## Provided records
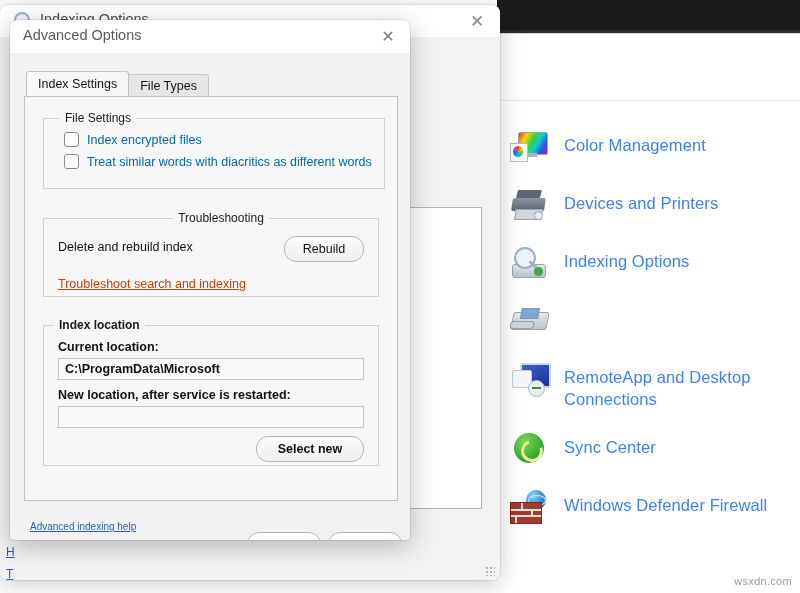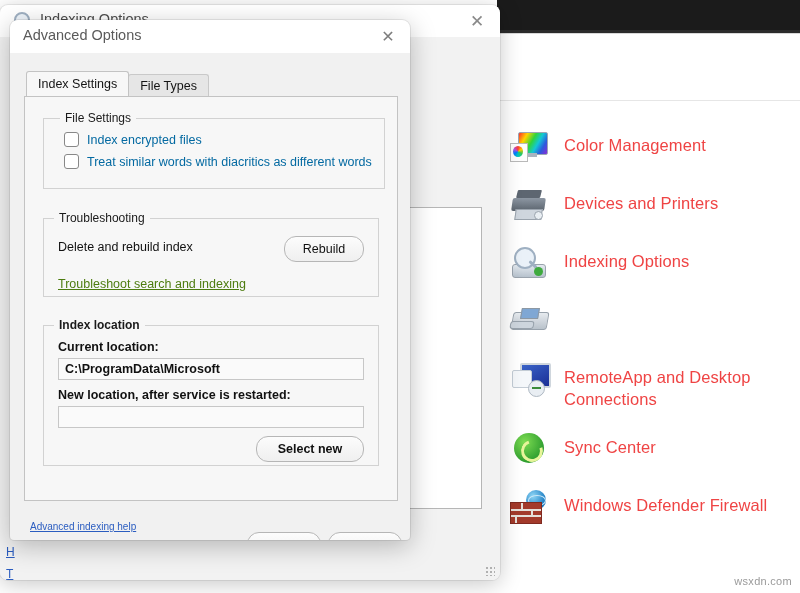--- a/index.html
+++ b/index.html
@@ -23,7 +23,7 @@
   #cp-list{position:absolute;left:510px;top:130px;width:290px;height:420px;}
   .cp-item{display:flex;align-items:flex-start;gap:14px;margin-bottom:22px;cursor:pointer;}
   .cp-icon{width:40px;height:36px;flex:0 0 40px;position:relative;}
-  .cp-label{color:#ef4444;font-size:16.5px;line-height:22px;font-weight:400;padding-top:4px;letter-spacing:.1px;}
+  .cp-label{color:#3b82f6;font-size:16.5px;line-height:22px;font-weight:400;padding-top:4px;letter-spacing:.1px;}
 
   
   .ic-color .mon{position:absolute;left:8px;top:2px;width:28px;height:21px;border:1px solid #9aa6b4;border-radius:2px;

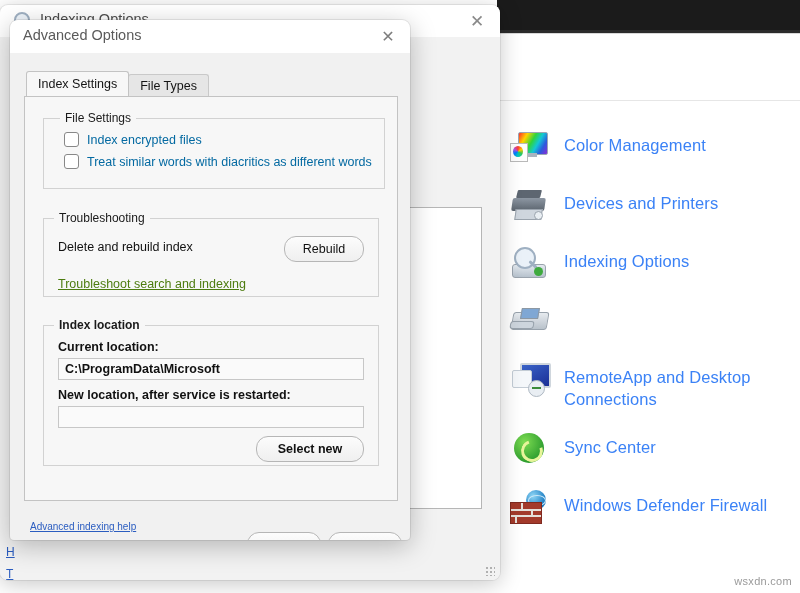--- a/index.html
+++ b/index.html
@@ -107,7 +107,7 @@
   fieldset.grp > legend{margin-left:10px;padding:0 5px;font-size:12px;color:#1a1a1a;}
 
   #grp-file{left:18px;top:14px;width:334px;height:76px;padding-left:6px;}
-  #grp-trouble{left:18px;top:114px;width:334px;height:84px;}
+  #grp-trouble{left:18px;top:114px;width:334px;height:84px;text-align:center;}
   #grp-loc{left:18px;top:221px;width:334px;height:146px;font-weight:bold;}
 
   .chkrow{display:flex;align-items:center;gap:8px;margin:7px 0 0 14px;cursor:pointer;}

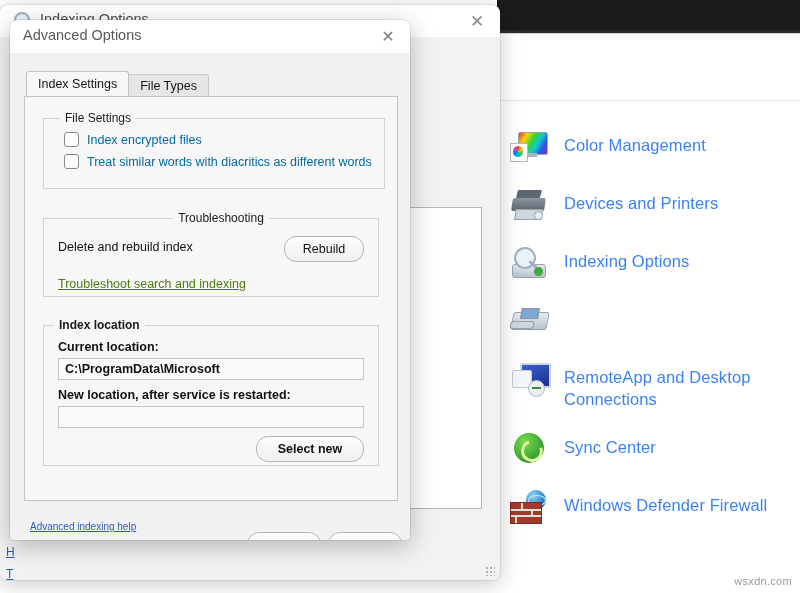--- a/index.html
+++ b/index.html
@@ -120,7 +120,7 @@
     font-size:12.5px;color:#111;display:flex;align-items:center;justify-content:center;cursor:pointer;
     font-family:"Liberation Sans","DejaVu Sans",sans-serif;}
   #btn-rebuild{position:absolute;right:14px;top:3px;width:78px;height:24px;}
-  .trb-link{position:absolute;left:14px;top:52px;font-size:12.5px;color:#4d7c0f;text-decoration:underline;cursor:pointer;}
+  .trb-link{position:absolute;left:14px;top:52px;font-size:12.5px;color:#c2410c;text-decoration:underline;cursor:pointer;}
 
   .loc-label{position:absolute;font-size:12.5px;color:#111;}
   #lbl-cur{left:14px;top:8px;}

==

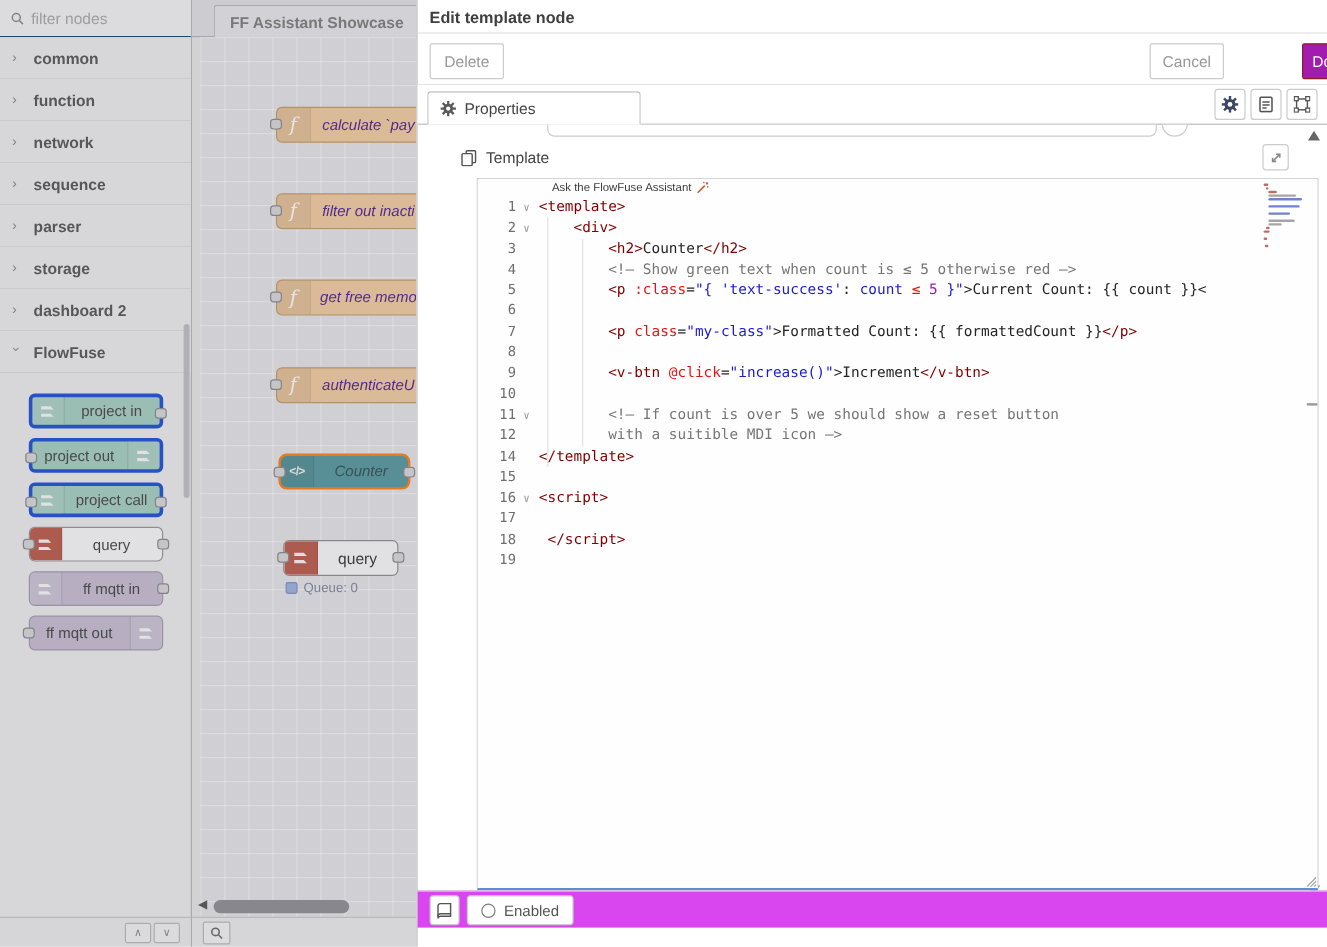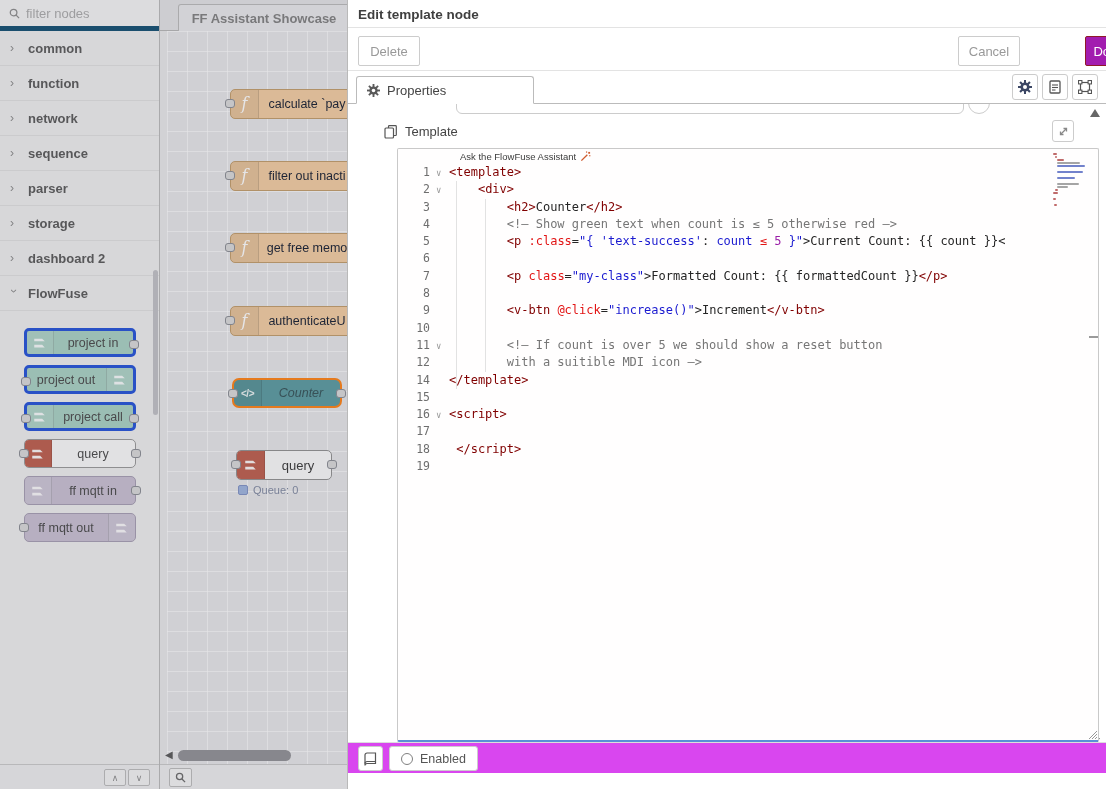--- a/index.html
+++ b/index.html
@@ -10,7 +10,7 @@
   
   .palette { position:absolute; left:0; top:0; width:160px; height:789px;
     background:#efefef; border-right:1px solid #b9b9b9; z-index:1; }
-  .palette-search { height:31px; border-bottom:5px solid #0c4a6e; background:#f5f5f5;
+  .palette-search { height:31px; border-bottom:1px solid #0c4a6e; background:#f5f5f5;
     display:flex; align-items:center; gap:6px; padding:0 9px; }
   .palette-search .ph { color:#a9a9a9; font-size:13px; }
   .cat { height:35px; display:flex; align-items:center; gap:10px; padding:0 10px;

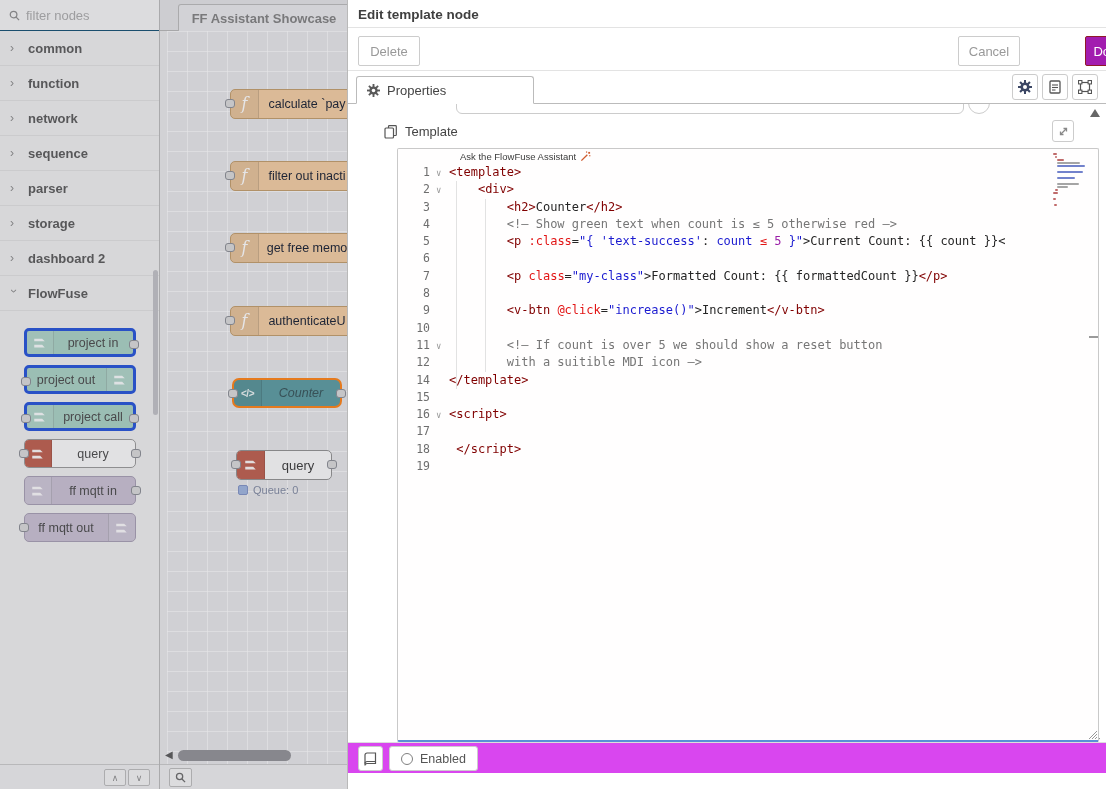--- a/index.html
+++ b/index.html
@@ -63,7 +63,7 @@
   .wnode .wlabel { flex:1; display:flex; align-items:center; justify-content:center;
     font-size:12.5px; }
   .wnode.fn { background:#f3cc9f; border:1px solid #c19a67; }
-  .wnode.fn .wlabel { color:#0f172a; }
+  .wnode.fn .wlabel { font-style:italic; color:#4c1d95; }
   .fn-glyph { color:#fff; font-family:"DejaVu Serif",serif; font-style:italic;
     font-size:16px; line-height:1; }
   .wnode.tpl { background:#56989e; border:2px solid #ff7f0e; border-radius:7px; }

...

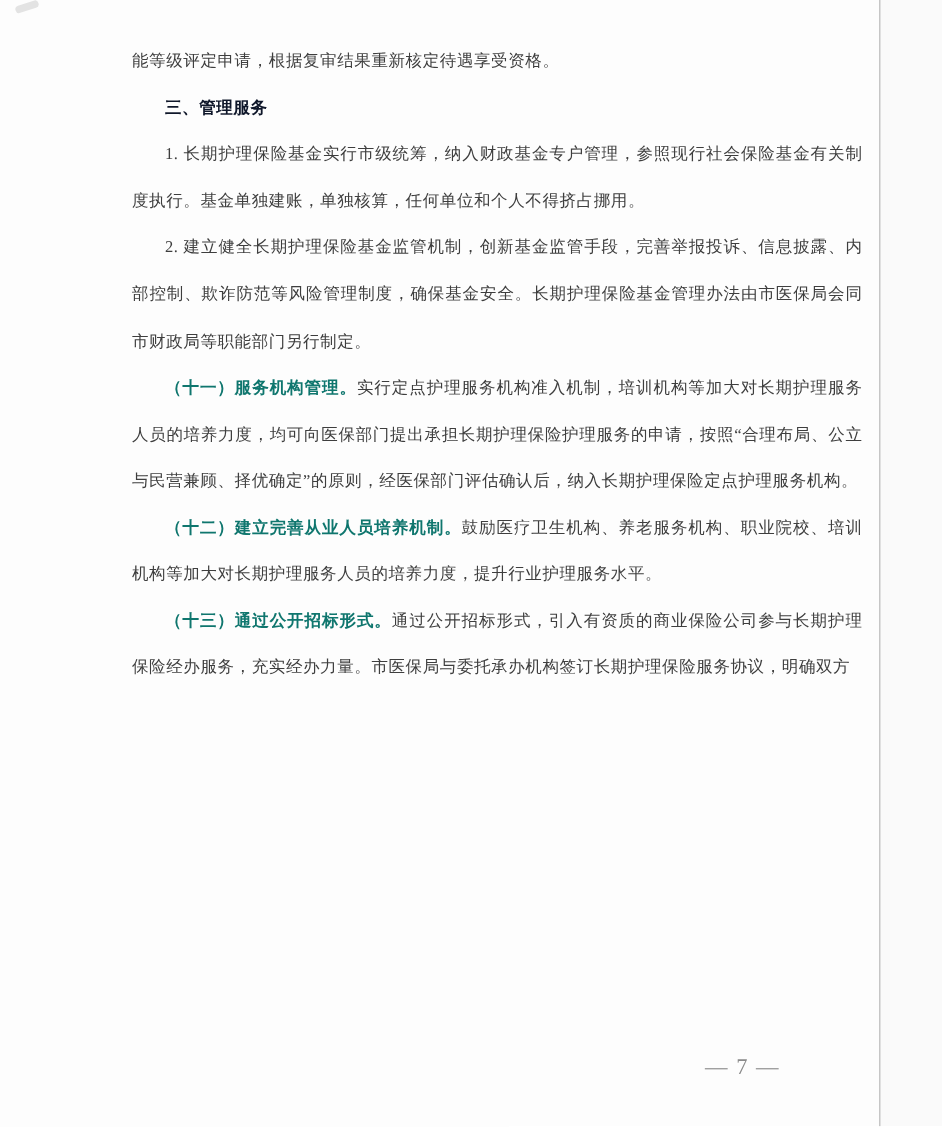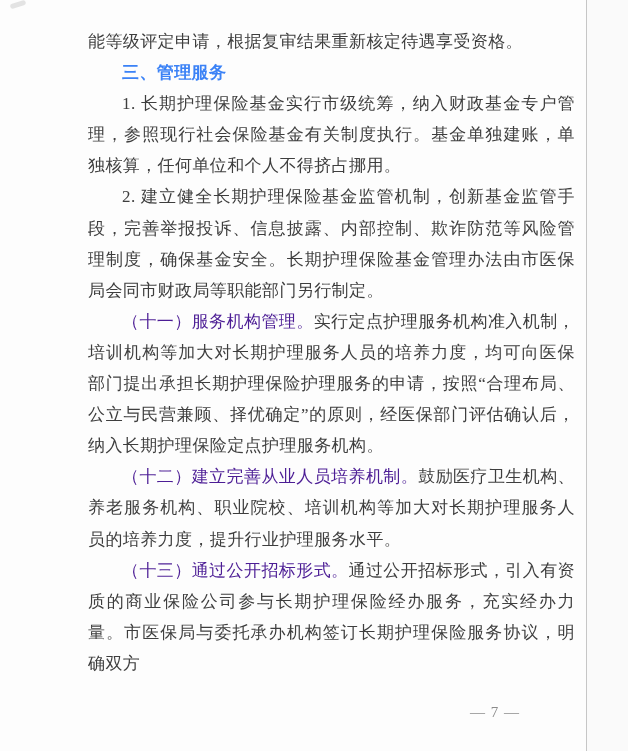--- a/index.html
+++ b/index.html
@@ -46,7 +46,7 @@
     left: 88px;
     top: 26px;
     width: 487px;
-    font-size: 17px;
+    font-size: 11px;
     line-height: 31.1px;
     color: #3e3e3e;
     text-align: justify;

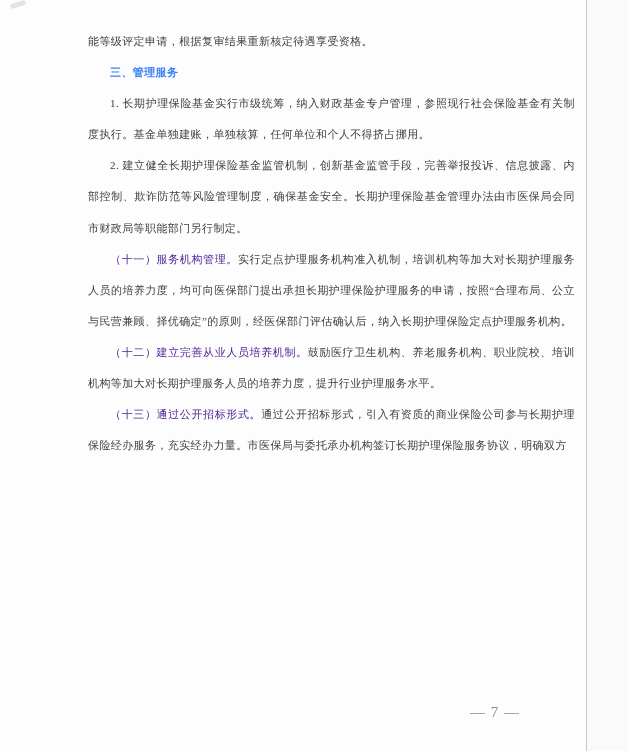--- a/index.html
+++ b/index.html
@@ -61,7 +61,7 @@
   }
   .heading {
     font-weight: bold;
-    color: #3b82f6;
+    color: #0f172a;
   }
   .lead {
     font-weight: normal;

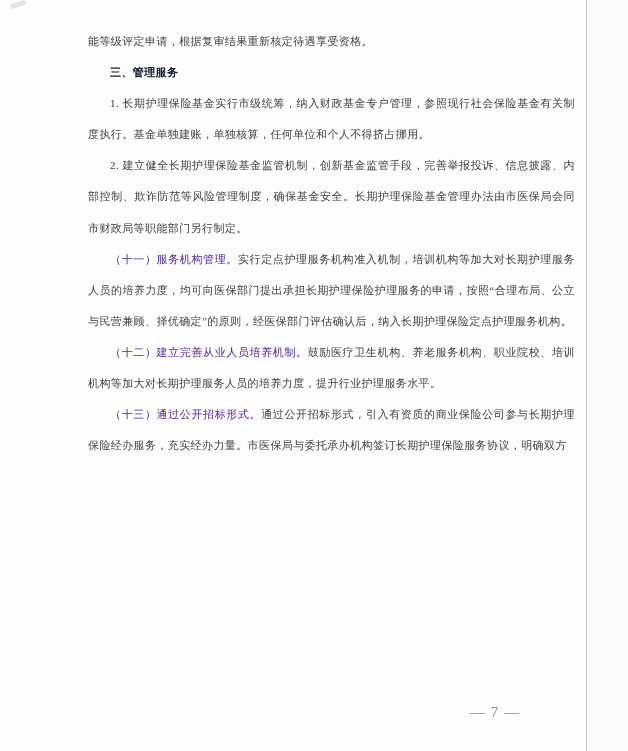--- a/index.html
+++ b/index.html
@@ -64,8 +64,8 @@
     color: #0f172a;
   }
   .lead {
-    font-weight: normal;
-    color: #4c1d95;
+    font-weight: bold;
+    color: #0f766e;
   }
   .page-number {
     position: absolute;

## Activity
For the records above, state how many lines contain the word "serif". Give only the number.

## Response to the exercise
2